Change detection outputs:
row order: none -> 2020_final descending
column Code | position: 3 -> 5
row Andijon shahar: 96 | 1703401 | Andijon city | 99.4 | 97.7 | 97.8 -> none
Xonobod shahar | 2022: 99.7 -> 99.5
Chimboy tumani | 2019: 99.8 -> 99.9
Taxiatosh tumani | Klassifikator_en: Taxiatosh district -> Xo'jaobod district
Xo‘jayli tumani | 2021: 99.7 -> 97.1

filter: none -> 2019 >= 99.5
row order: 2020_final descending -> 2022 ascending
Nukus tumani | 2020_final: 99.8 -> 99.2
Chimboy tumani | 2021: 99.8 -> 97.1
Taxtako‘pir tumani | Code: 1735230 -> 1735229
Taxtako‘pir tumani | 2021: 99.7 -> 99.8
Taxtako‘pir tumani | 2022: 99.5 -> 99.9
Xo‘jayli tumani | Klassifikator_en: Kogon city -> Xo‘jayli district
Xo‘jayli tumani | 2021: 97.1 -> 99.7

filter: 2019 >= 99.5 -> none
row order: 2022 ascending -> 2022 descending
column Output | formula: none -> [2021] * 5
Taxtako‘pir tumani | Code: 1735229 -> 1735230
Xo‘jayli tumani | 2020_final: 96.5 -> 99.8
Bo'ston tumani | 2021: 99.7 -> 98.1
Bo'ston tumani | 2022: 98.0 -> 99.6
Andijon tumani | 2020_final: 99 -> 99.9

_Activity_.
Output all lines from the beginning of the data up to the line holding "Xo‘jayli tumani | 2021: 99.7 -> 97.1", that line included, exactly as written.

_Solution for this problem_.
row order: none -> 2020_final descending
column Code | position: 3 -> 5
row Andijon shahar: 96 | 1703401 | Andijon city | 99.4 | 97.7 | 97.8 -> none
Xonobod shahar | 2022: 99.7 -> 99.5
Chimboy tumani | 2019: 99.8 -> 99.9
Taxiatosh tumani | Klassifikator_en: Taxiatosh district -> Xo'jaobod district
Xo‘jayli tumani | 2021: 99.7 -> 97.1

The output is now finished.